BEGIN INFORMATION PROVIDED
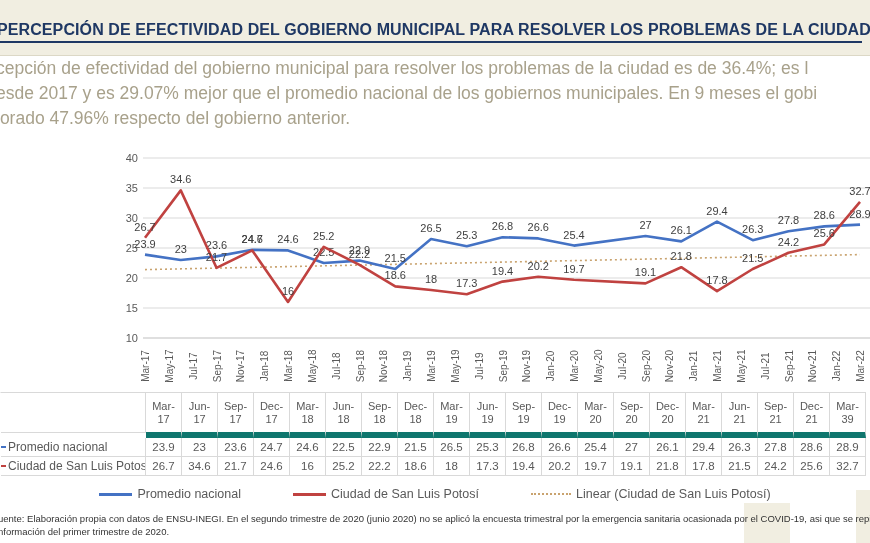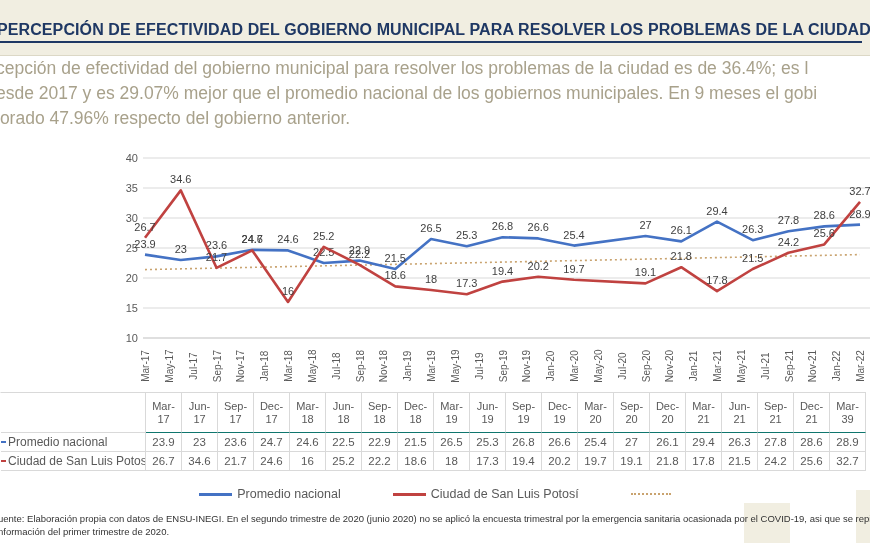--- a/index.html
+++ b/index.html
@@ -18,21 +18,21 @@
   .deco-a{left:744px;top:503px;width:46px;height:40px;}
   .deco-b{left:856px;top:490px;width:14px;height:53px;}
   #chart-svg{position:absolute;top:148px;left:0;z-index:1;}
   #x-axis-labels{position:absolute;top:340px;left:0;width:870px;height:52px;z-index:1;}
   #x-axis-labels .xl{position:absolute;top:26px;transform:translate(-50%,-50%) rotate(-90deg);
     font-size:10px;color:#595959;white-space:nowrap;}
   #data-table{position:absolute;top:392px;left:0;z-index:1;display:grid;
     grid-template-columns:145px repeat(20,36px);
     font-size:11px;color:#595959;border-top:1px solid #D9D9D9;border-left:1px solid #fff;}
   #data-table .hc{height:39px;display:flex;flex-direction:column;align-items:center;
-    justify-content:center;line-height:13px;border-right:1px solid #D9D9D9;border-bottom:1px solid #0f766e;}
+    justify-content:center;line-height:13px;border-right:1px solid #D9D9D9;border-bottom:6px solid #0f766e;}
   #data-table .rl{height:18px;display:flex;align-items:center;font-size:12px;
     border-right:1px solid #D9D9D9;border-bottom:1px solid #D9D9D9;white-space:nowrap;overflow:hidden;}
   #data-table .rl .mark{display:inline-block;width:5px;height:2px;margin-right:2px;flex:0 0 auto;}
   #data-table .dc{height:18px;display:flex;align-items:center;justify-content:center;
     font-size:11.5px;border-right:1px solid #D9D9D9;border-bottom:1px solid #D9D9D9;}
   #data-table .corner{border-right:1px solid #D9D9D9;border-bottom:1px solid #D9D9D9;}
   #legend{position:absolute;top:487px;left:0;width:870px;display:flex;
     justify-content:center;gap:52px;align-items:center;font-size:12.5px;color:#595959;z-index:1;}
   #legend .li{display:flex;align-items:center;gap:5px;white-space:nowrap;}
   #legend .ls{width:33px;height:3px;}
@@ -280,19 +280,20 @@
     <div class="li">
       <span class="ls" style="background: rgb(68, 114, 196);"></span>
       <span>Promedio nacional</span>
     </div>
     <div class="li">
       <span class="ls" style="background: rgb(192, 66, 64);"></span>
       <span>Ciudad de San Luis Potosí</span>
     </div>
     <div class="li">
       <span class="ld" style="border-top-color: rgb(201, 163, 111);"></span>
+      <span>Linear (Ciudad de San Luis Potosí)</span>
     </div>
   </div>
 
 <div class="footnote">
   <div>uente: Elaboración propia con datos de ENSU-INEGI. En el segundo trimestre de 2020 (junio 2020) no se aplicó la encuesta trimestral por la emergencia sanitaria ocasionada por el COVID-19, asi que se repitió la</div>
   <div>nformación del primer trimestre de 2020.</div>
 </div>
 
 </body></html>

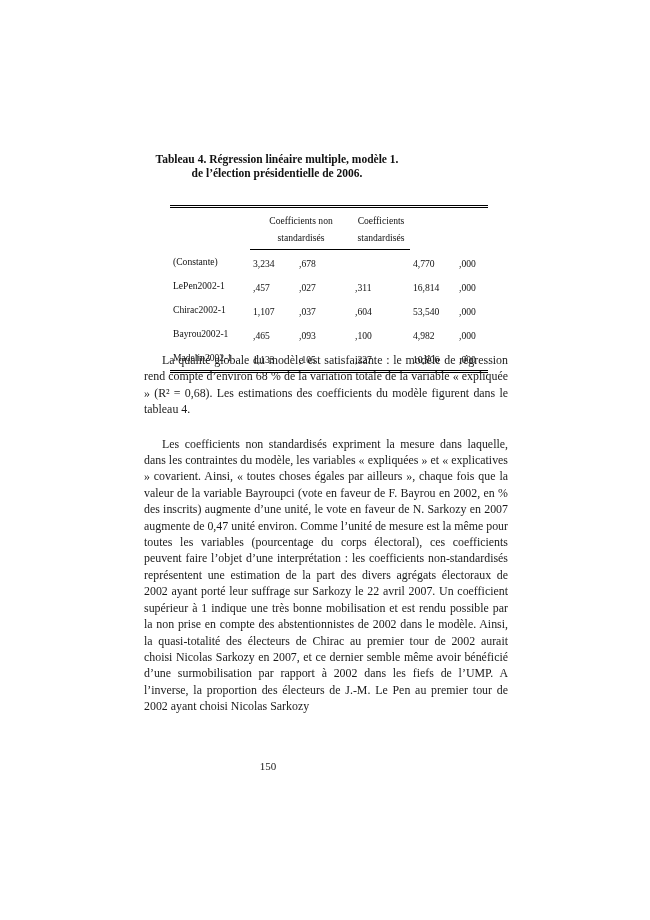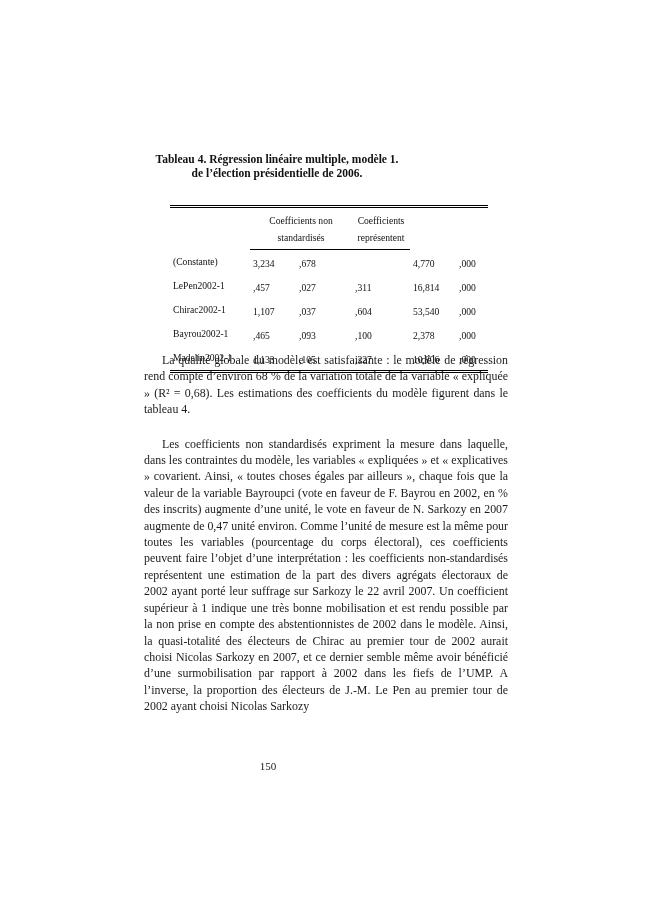--- a/index.html
+++ b/index.html
@@ -85,21 +85,21 @@
           <col class="c-b">
           <col class="c-se">
           <col class="c-beta">
           <col class="c-t">
           <col class="c-sig">
       </colgroup>
       <thead>
         <tr class="grouphead">
           <th></th>
           <th class="group" colspan="2">Coefficients non standardisés</th>
-          <th class="group">Coefficients représentent</th>
+          <th class="group">Coefficients standardisés</th>
           <th></th>
           <th></th>
         </tr>
       </thead>
       <tbody>
         <tr>
           <td class="lbl">(Constante)</td>
           <td class="num">3,234</td>
           <td class="num">,678</td>
           <td class="num"></td>
@@ -120,21 +120,21 @@
           <td class="num">,037</td>
           <td class="num">,604</td>
           <td class="num">53,540</td>
           <td class="num">,000</td>
         </tr>
         <tr>
           <td class="lbl">Bayrou2002-1</td>
           <td class="num">,465</td>
           <td class="num">,093</td>
           <td class="num">,100</td>
-          <td class="num">2,378</td>
+          <td class="num">4,982</td>
           <td class="num">,000</td>
         </tr>
         <tr>
           <td class="lbl">Madelin2002-1</td>
           <td class="num">1,133</td>
           <td class="num">,105</td>
           <td class="num">,227</td>
           <td class="num">10,806</td>
           <td class="num">,000</td>
         </tr>

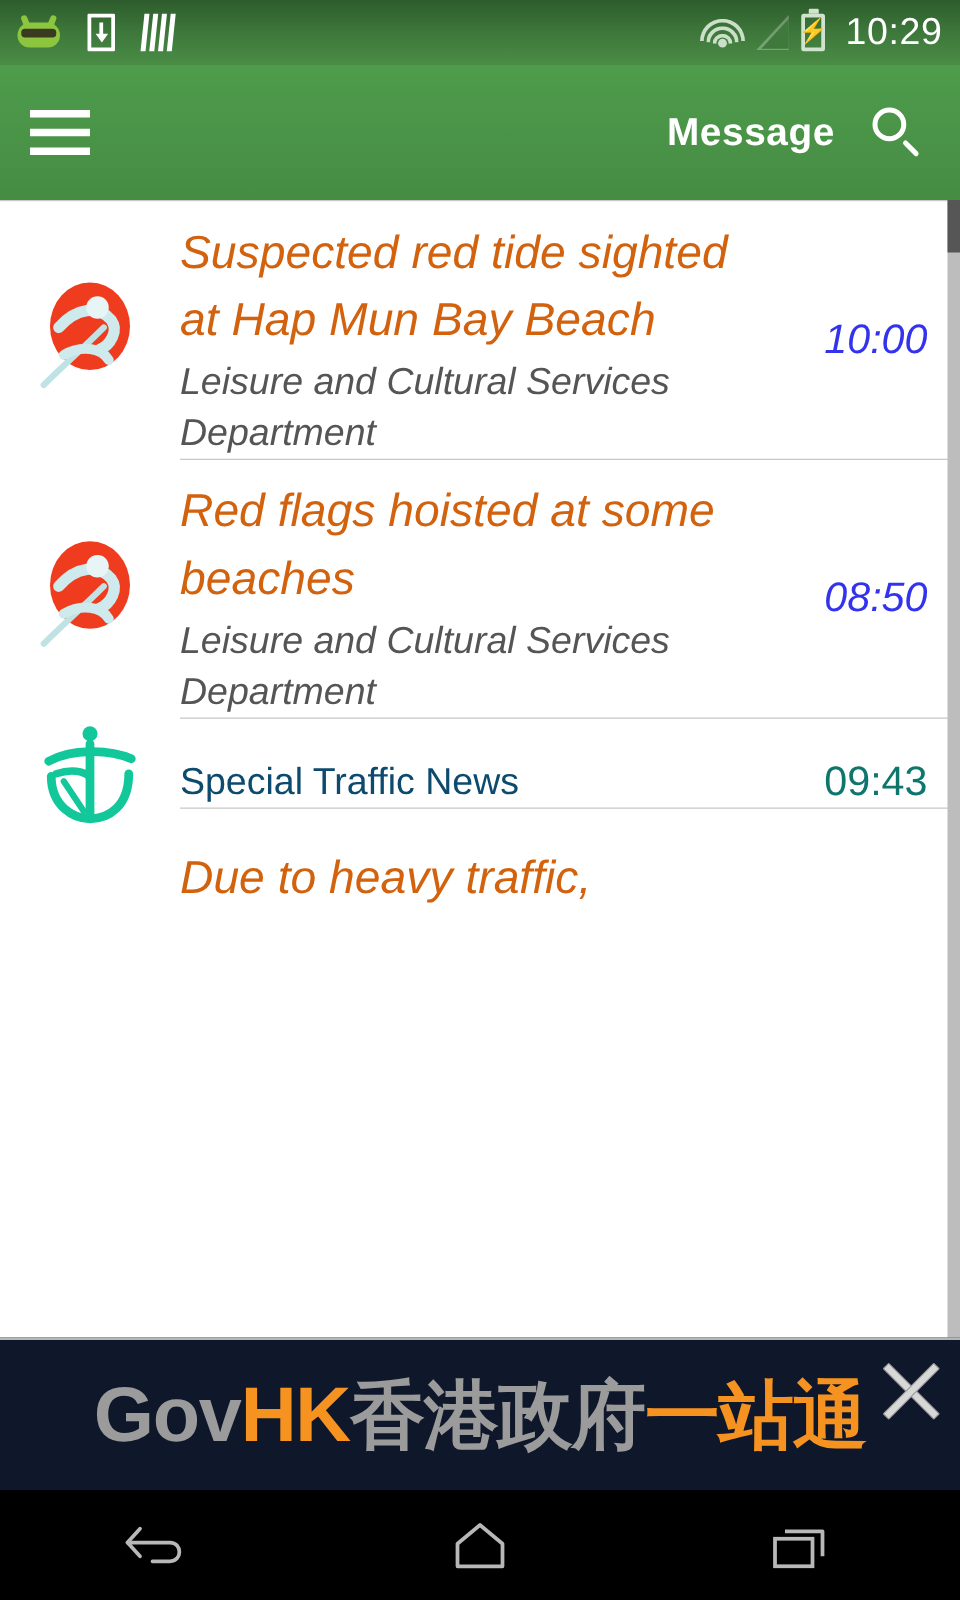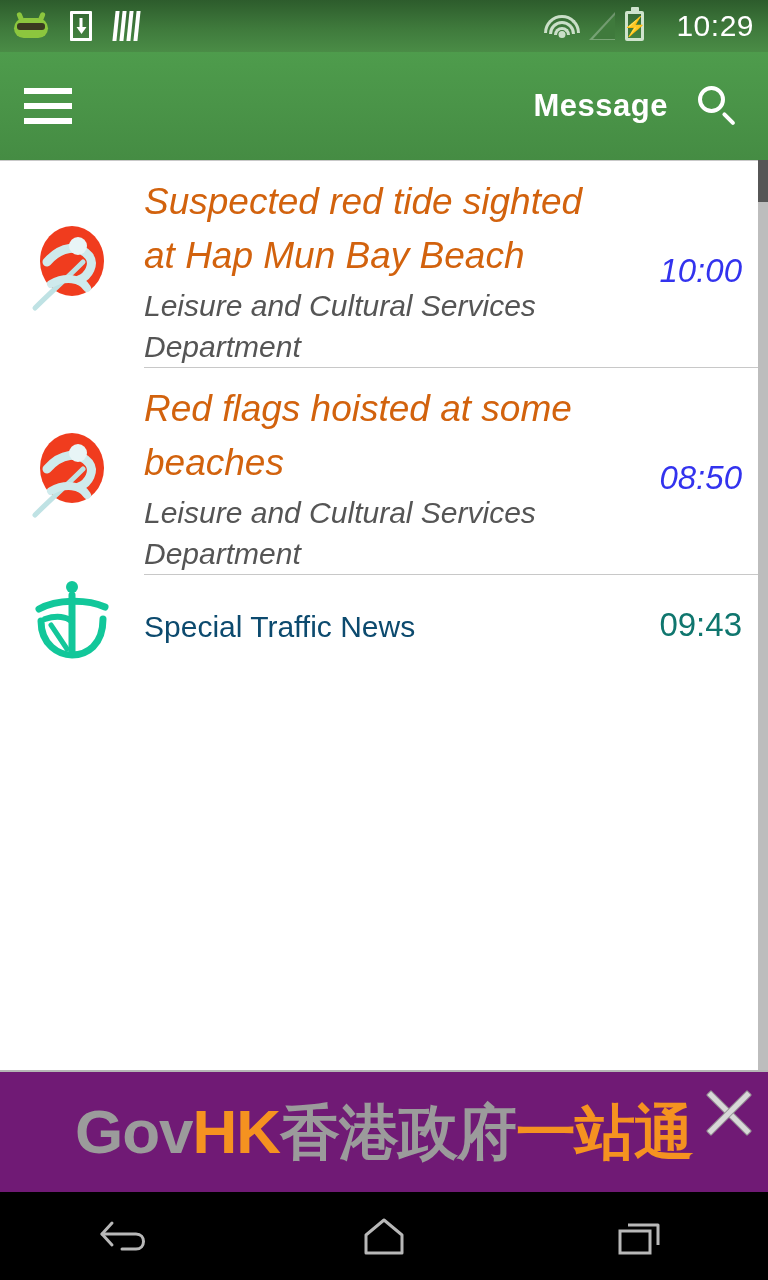--- a/index.html
+++ b/index.html
@@ -26,21 +26,21 @@
     align-items: center;
     padding: 0 14px;
     box-sizing: border-box;
   }
   .sb-left { display: flex; align-items: center; gap: 22px; }
   .sb-right { margin-left: auto; display: flex; align-items: center; gap: 10px; }
   .sb-time {
     color: #ffffff;
     font-size: 30px;
     letter-spacing: 0.5px;
-    margin-left: 22px;
+    margin-left: 6px;
   }
 
   
   .mascot { width: 34px; height: 28px; position: relative; }
   .mascot .head {
     position: absolute; left: 0; top: 6px;
     width: 34px; height: 20px;
     background: #8cc63e;
     border-radius: 17px 17px 16px 16px;
   }
@@ -262,21 +262,21 @@
 
   
   .tdlogo { width: 86px; height: 86px; position: relative; }
 
   
   .ad {
     position: absolute;
     top: 1070px; left: 0;
     width: 768px;
     height: 122px;
-    background: #701a75;
+    background: #0f172a;
     border-top: 2px solid #b5b5b5;
     display: flex;
     align-items: center;
     justify-content: center;
     overflow: hidden;
   }
   .ad-text {
     font-size: 62px;
     font-weight: bold;
     letter-spacing: -1px;
@@ -448,20 +448,29 @@
       </div>
     </div>
     <div class="row-body">
       <div class="row-text">
         <div class="row-sub">Special Traffic News</div>
       </div>
       <div class="row-time">09:43</div>
     </div>
   </div>
 
+  <div class="row">
+    <div class="row-icon"></div>
+    <div class="row-body">
+      <div class="row-text">
+        <div class="row-title">Due to heavy traffic,</div>
+      </div>
+      <div class="row-time"></div>
+    </div>
+  </div>
 
 </div>
 
 <div class="scroll-track">
   <div class="scroll-thumb"></div>
 </div>
 
 <div class="ad">
   <div class="ad-text">
     <span class="ad-gov">Gov</span>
END INFORMATION PROVIDED
◆ **WHAT IS EXPECTED**:
Retrieve every line above holding the word "align".

◆ **ANSWER BELOW**:
   #data-table .hc{height:39px;display:flex;flex-direction:column;align-items:center;
   #data-table .rl{height:18px;display:flex;align-items:center;font-size:12px;
   #data-table .dc{height:18px;display:flex;align-items:center;justify-content:center;
     justify-content:center;gap:52px;align-items:center;font-size:12.5px;color:#595959;z-index:1;}
   #legend .li{display:flex;align-items:center;gap:5px;white-space:nowrap;}
     align-items: center;
   .sb-left { display: flex; align-items: center; gap: 22px; }
   .sb-right { margin-left: auto; display: flex; align-items: center; gap: 10px; }
     align-items: center;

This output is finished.